What you are asked to do »
Please return exactly the lines from the top of the data through the line that contains "top:2px; font-size:15px; color:#000;", and skip all pictures.

Data for the task »
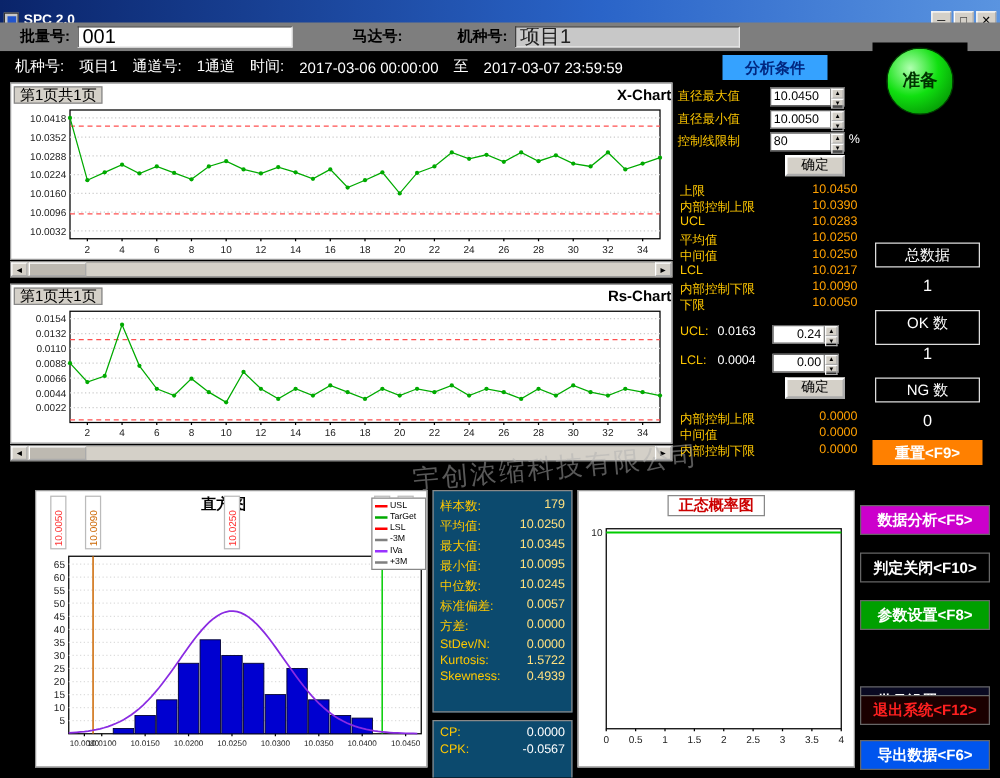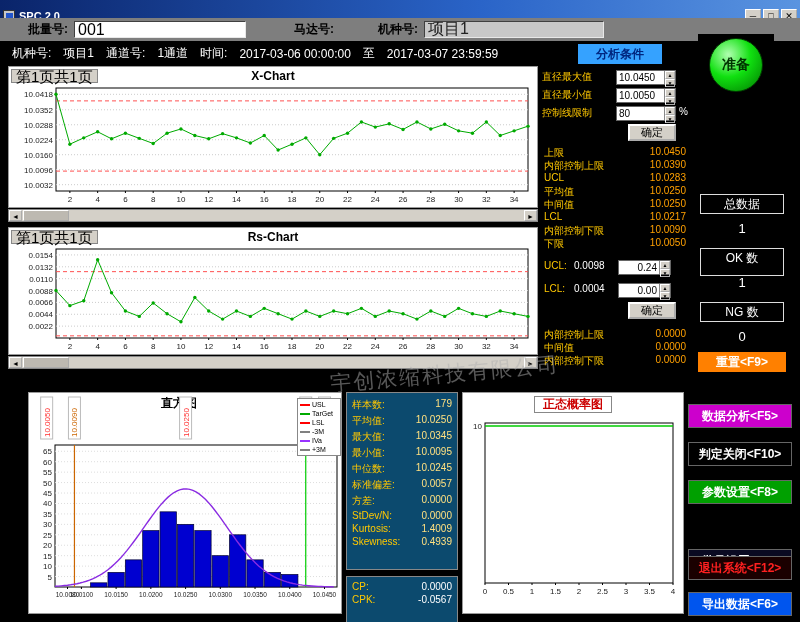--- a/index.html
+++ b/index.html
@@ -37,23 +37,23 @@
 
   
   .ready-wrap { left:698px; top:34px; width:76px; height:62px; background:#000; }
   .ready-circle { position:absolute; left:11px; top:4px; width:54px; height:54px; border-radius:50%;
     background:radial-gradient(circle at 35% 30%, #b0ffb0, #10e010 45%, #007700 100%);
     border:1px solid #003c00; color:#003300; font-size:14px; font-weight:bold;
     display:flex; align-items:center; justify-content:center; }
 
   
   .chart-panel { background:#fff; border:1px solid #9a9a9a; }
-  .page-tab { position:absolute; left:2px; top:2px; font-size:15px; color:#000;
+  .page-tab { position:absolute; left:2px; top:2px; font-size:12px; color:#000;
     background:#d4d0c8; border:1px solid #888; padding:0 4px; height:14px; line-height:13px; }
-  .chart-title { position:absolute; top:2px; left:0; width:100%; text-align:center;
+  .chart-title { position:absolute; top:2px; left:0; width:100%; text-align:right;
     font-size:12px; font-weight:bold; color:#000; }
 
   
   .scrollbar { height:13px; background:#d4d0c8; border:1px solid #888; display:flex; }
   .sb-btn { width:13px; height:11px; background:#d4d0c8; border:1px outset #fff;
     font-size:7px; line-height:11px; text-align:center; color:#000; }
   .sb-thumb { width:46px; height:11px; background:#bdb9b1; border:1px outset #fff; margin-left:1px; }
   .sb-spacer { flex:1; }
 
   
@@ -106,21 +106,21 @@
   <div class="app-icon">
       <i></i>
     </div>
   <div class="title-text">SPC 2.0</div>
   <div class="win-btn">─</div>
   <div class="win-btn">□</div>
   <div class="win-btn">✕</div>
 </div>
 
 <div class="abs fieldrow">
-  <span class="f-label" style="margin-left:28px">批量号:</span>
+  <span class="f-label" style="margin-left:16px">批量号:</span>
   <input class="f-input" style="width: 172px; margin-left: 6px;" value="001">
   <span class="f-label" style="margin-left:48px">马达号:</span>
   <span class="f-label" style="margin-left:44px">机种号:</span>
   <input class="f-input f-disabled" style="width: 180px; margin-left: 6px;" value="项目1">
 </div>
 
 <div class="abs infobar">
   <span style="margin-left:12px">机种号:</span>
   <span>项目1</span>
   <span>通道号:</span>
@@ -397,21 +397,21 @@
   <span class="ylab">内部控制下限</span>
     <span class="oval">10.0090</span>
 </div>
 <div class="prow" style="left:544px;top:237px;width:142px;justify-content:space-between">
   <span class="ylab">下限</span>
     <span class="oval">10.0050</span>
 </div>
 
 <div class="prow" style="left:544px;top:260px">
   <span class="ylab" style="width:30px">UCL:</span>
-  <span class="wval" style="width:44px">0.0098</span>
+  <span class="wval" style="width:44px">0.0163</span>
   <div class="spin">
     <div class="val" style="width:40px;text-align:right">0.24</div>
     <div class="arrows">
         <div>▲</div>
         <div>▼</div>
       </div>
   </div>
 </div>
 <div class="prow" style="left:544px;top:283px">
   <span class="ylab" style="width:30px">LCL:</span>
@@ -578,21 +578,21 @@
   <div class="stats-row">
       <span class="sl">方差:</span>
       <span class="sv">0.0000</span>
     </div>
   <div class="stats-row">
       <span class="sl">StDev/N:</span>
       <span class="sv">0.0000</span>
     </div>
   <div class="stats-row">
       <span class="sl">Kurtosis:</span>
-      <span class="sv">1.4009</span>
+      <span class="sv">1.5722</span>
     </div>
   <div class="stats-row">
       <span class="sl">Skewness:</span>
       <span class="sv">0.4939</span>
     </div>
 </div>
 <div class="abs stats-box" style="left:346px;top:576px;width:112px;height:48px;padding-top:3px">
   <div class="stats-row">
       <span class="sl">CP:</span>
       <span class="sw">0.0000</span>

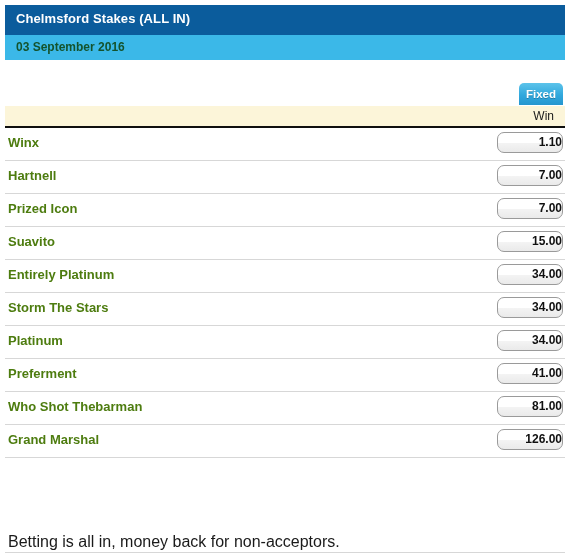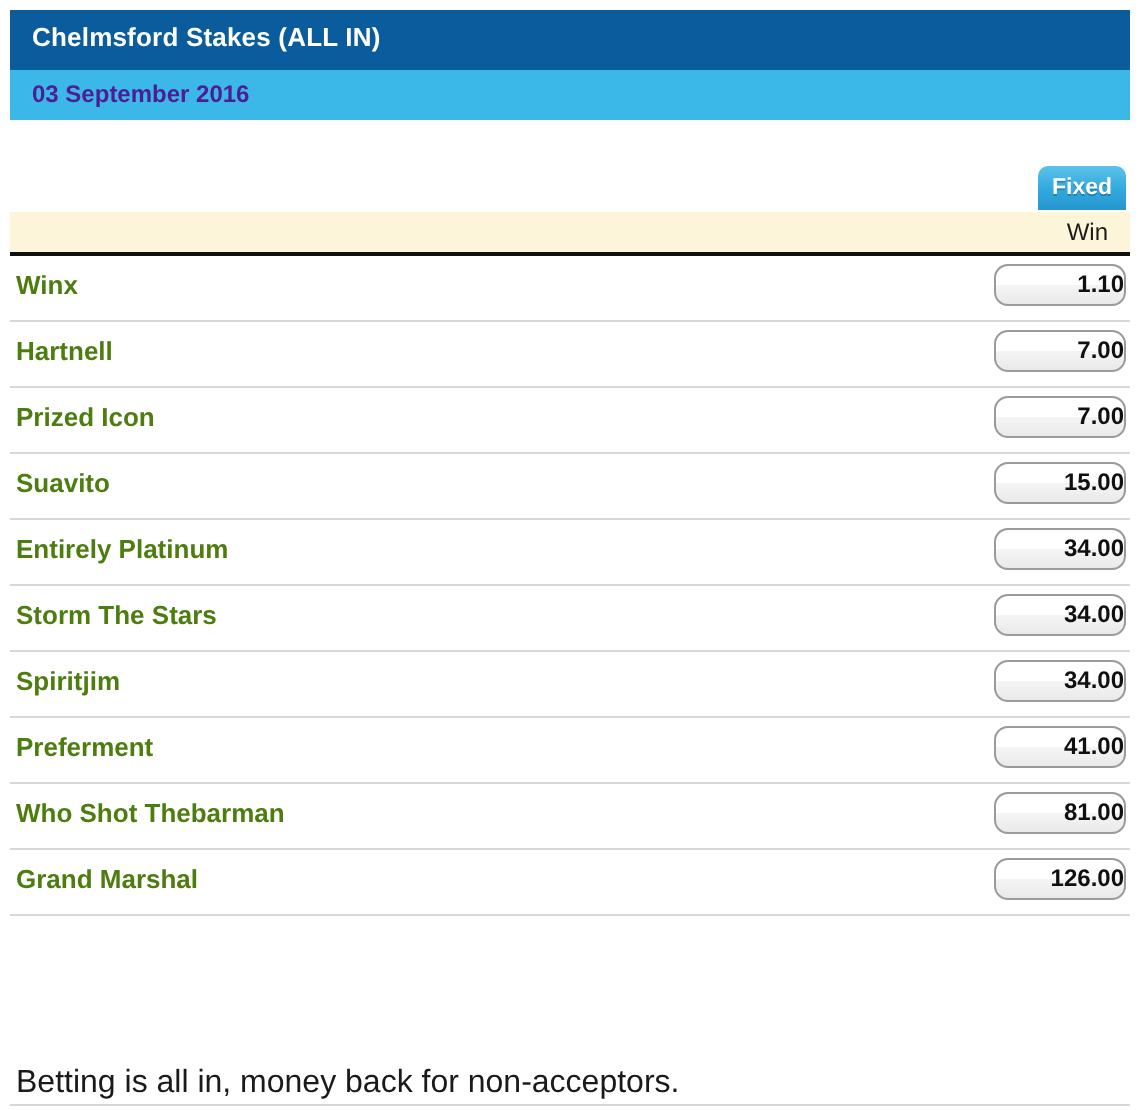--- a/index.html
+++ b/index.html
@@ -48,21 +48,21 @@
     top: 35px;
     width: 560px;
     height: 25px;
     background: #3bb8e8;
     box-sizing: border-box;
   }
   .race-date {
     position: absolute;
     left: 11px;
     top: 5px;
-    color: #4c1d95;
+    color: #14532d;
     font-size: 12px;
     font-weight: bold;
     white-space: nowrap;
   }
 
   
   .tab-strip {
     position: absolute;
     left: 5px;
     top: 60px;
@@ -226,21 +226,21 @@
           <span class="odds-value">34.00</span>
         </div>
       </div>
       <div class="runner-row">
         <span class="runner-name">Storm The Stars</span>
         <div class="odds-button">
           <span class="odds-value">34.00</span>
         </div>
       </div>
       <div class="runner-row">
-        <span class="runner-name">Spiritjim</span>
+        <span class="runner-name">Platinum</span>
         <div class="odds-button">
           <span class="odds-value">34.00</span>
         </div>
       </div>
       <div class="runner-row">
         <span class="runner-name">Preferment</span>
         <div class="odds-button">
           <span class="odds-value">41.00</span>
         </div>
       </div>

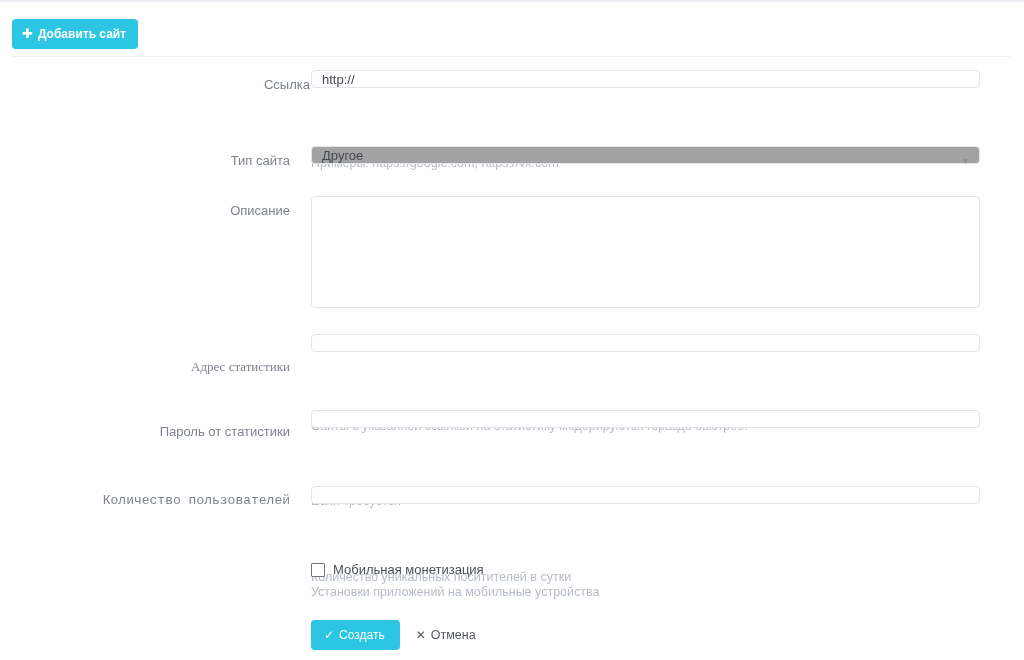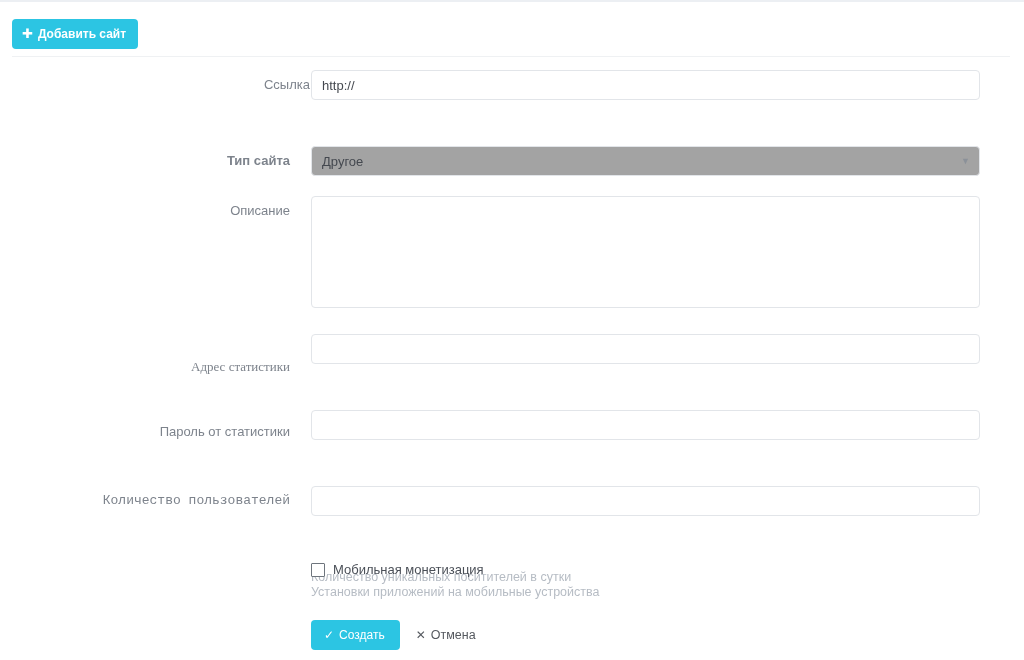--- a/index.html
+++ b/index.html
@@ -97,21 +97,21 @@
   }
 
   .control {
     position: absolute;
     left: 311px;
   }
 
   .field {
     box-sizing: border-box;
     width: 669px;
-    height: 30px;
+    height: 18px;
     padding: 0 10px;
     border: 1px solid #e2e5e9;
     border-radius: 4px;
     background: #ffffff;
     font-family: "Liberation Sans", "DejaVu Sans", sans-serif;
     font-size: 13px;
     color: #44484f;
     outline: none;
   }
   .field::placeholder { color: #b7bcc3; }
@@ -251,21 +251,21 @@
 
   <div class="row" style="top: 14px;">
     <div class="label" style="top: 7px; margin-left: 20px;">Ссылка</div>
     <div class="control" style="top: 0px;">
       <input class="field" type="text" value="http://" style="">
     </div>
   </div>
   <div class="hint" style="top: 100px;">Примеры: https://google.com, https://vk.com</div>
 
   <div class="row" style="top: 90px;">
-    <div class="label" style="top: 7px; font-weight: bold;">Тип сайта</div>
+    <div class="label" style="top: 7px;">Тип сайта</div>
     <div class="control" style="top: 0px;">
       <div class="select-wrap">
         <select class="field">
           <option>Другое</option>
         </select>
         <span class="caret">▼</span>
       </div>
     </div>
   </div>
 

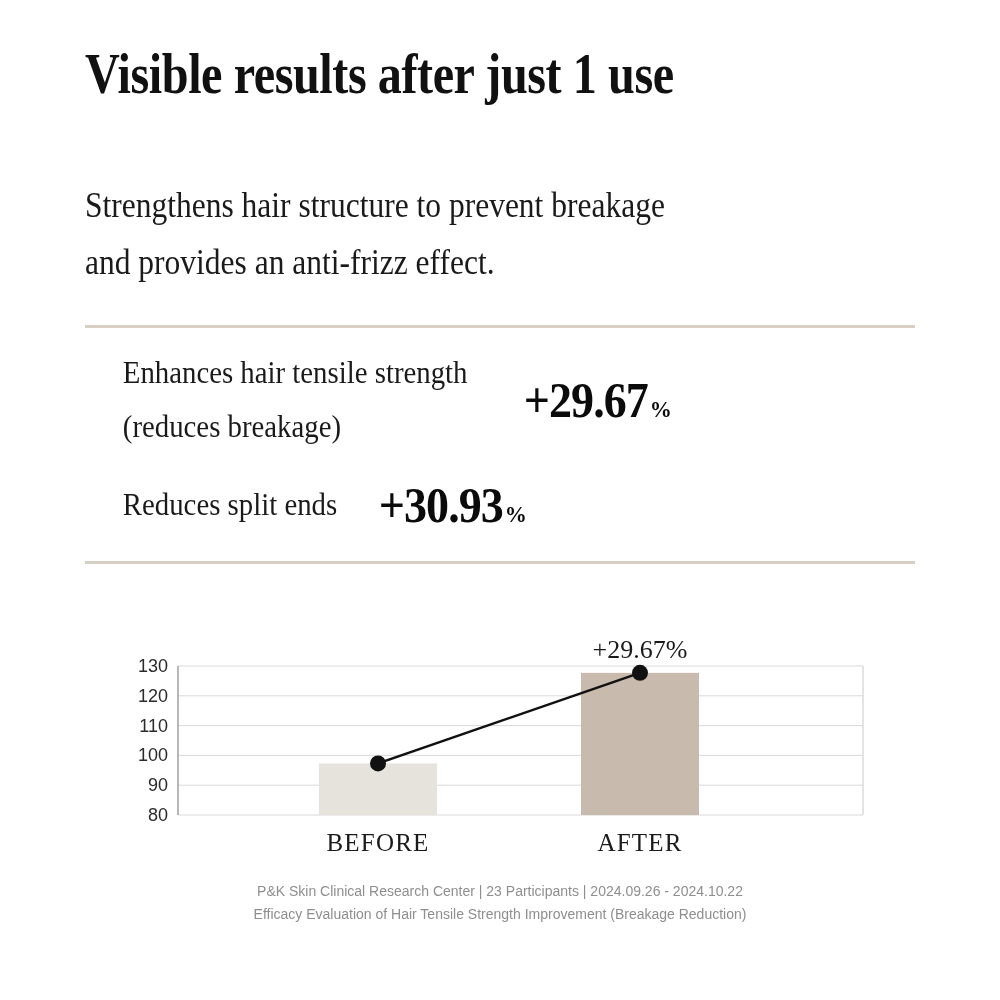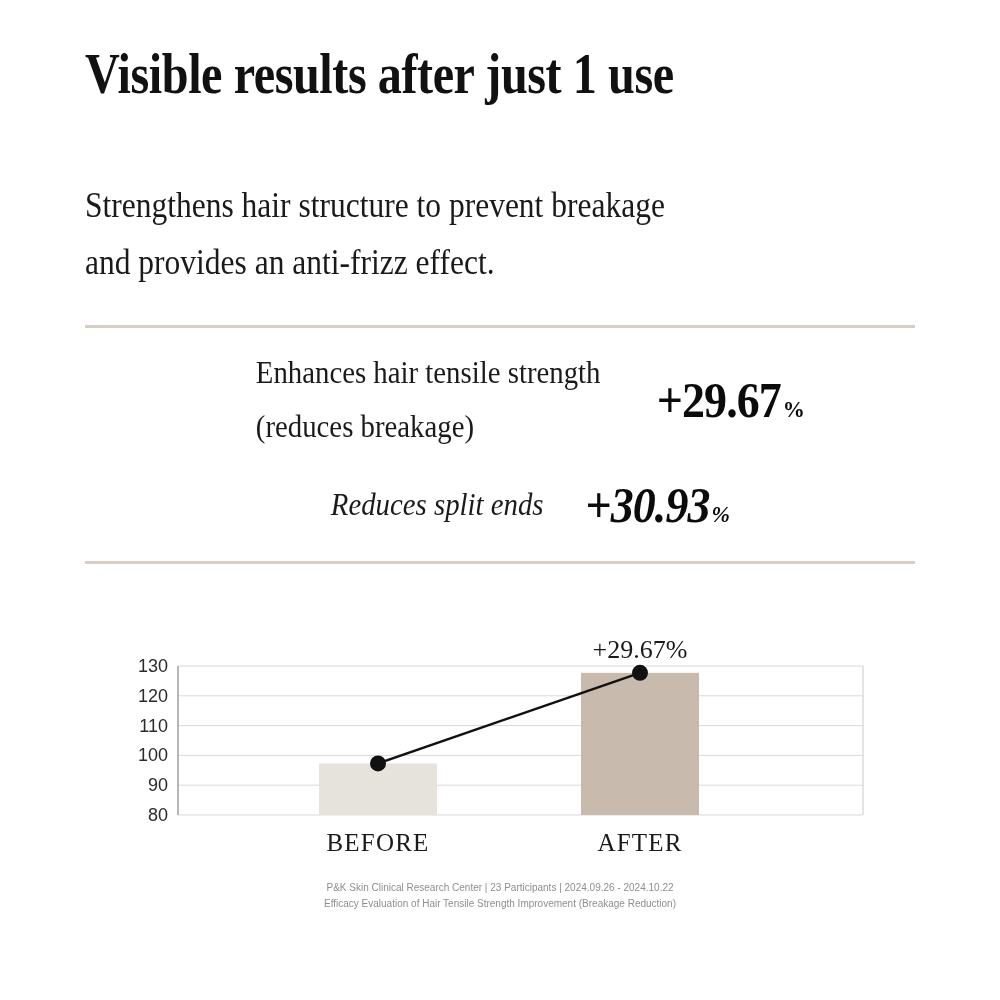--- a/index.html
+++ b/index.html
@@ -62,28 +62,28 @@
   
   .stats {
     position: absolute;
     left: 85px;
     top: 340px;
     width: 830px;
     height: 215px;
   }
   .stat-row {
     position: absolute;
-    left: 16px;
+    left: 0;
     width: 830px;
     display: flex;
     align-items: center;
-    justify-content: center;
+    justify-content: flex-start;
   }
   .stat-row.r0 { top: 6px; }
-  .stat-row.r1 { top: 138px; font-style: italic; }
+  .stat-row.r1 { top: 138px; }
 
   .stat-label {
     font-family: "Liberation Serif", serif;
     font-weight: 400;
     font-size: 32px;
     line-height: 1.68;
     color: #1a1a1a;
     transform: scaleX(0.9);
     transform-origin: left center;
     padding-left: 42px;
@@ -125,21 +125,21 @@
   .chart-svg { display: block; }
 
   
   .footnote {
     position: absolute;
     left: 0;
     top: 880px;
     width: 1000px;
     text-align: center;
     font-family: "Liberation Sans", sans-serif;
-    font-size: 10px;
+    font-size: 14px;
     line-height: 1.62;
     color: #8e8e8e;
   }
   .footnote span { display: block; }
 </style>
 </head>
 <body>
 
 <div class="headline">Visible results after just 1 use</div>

Solution to this exercise »
--- a/index.html
+++ b/index.html
@@ -37,23 +37,23 @@
 
   
   .ready-wrap { left:698px; top:34px; width:76px; height:62px; background:#000; }
   .ready-circle { position:absolute; left:11px; top:4px; width:54px; height:54px; border-radius:50%;
     background:radial-gradient(circle at 35% 30%, #b0ffb0, #10e010 45%, #007700 100%);
     border:1px solid #003c00; color:#003300; font-size:14px; font-weight:bold;
     display:flex; align-items:center; justify-content:center; }
 
   
   .chart-panel { background:#fff; border:1px solid #9a9a9a; }
-  .page-tab { position:absolute; left:2px; top:2px; font-size:15px; color:#000;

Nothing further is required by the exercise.